D’Souza’s opening digression did not share the mundane nature of Armstrong’s.  He began with two well-received jokes about feeling as overwhelmed as a mosquito at a nudist colony, and promising to the audience that, like Henry VIII to his wife, “I won’t keep you very long”.  D’Souza was able to fit more complete points into the remainder of his time which, owing to the format of the event meant that more of his positions were guaranteed to come out unscathed.  He argued that religion does not explain the basic goodness of men, but does account for the values to which societies give their greatest allegiance; he compared the modern West with Sparta, global slavery, and Aristotle’s poor view of compassion.  He claimed that there is no reasonable explanation for morality arising from Darwinian evolution; that the supposed moral strength of modern secular nations was really created by Christian institutions; that atheism itself, not just individual atheists were responsible for the crimes of the 20th Century.  

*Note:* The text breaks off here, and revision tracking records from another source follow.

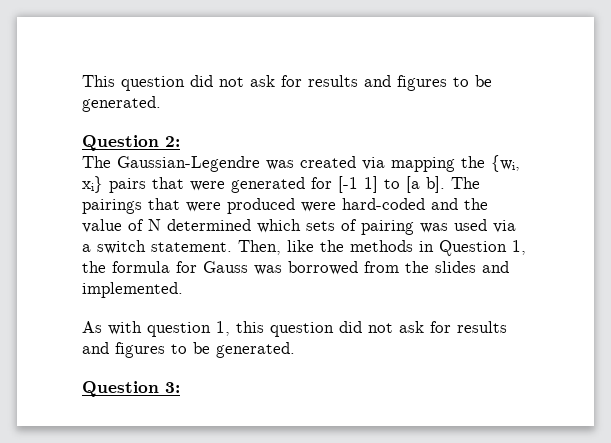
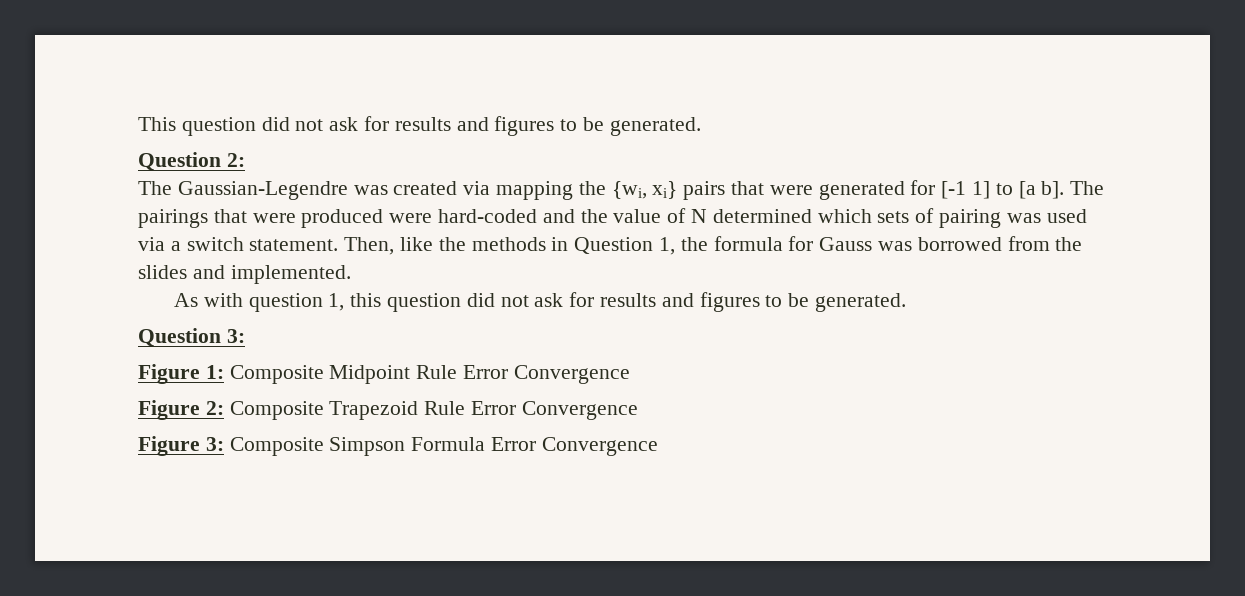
+ Figure 1: Composite Midpoint Rule Error Convergence
+ Figure 2: Composite Trapezoid Rule Error Convergence
+ Figure 3: Composite Simpson Formula Error Convergence

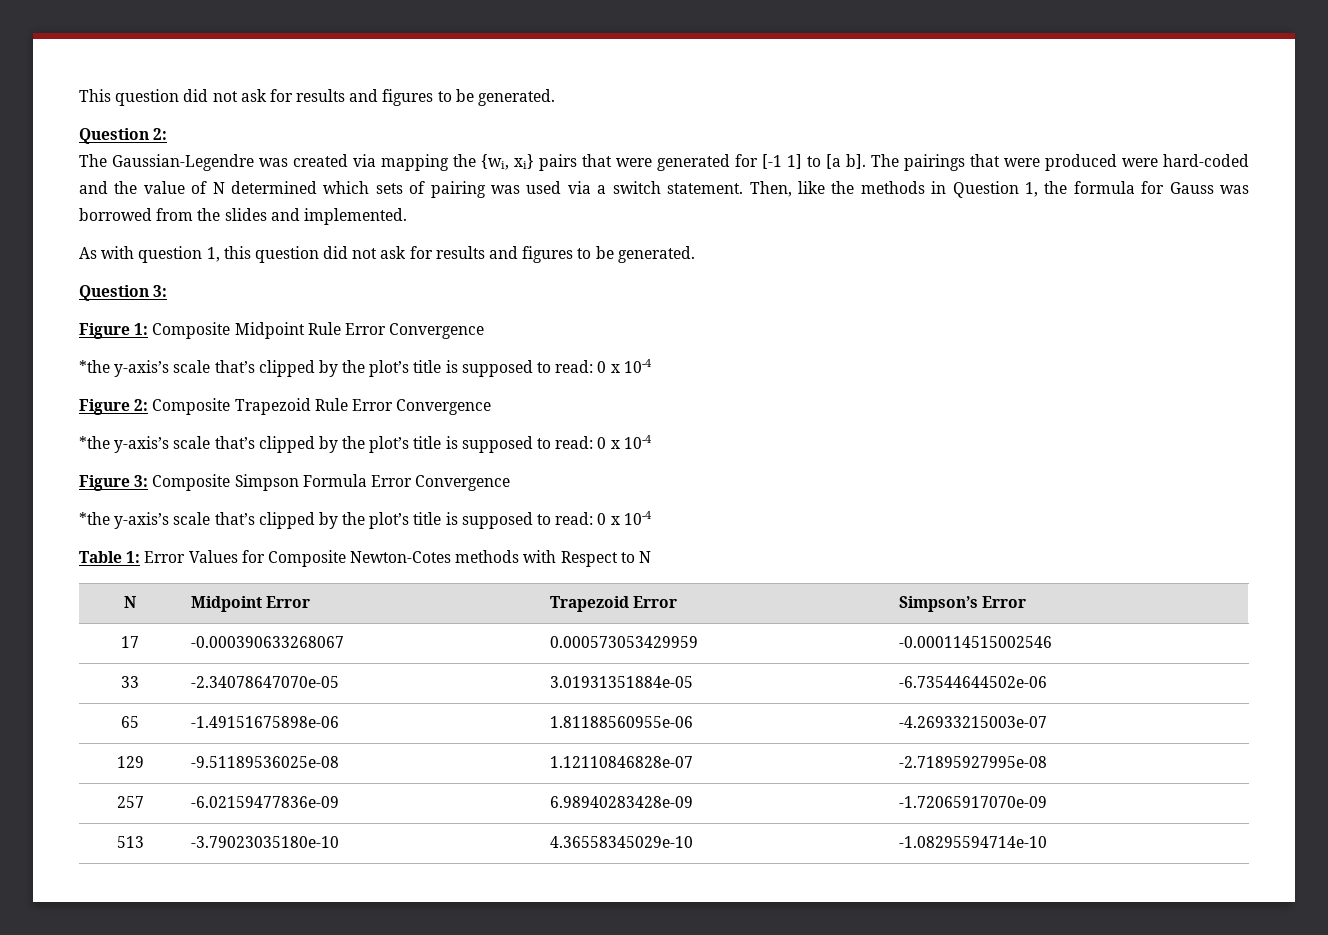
  Figure 1: Composite Midpoint Rule Error Convergence
+ *the y-axis’s scale that’s clipped by the plot’s title is supposed to read: 0 x 10-4
  Figure 2: Composite Trapezoid Rule Error Convergence
+ *the y-axis’s scale that’s clipped by the plot’s title is supposed to read: 0 x 10-4
  Figure 3: Composite Simpson Formula Error Convergence
+ *the y-axis’s scale that’s clipped by the plot’s title is supposed to read: 0 x 10-4
+ Table 1: Error Values for Composite Newton-Cotes methods with Respect to N
+ N | Midpoint Error | Trapezoid Error | Simpson’s Error
+ 17 | -0.000390633268067 | 0.000573053429959 | -0.000114515002546
+ 33 | -2.34078647070e-05 | 3.01931351884e-05 | -6.73544644502e-06
+ 65 | -1.49151675898e-06 | 1.81188560955e-06 | -4.26933215003e-07
+ 129 | -9.51189536025e-08 | 1.12110846828e-07 | -2.71895927995e-08
+ 257 | -6.02159477836e-09 | 6.98940283428e-09 | -1.72065917070e-09
+ 513 | -3.79023035180e-10 | 4.36558345029e-10 | -1.08295594714e-10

From this point on, Armstrong began comparing religion to alchemy and Santa Claus, claimed that theists are scared of atheists, made the point that secular groups are moral but defeated himself with a joke about Dartmouth’s obvious moral compass despite high numbers of atheists, and claimed that just because religions teach morality does not indicate that they or its origin.  D’Souza had more stinging one-liners and a general reiteration of his previous points, but by the time for the two men to ask questions of each other and to field questions from the audience Armstrong had resorted to angrily reusing D’Souza’s mosquito line and asking a juvenile question about the texts in Deuteronomy that guide tribal life seeming to indicate an absence of morality, and D’Souza had angered a Hindu professor in the audience with a tangential personal anecdote, and their was no opportunity for a clear winner on any particular issue raised.
Give Armstrong credit for admitting that good things can come from Christians and religion, and D’Souza commendation for superior wit and not losing his temper like Armstrong.  The event was lively, if  unenlightening.  But then man doesn’t need enlightenment anyway, does he Professor?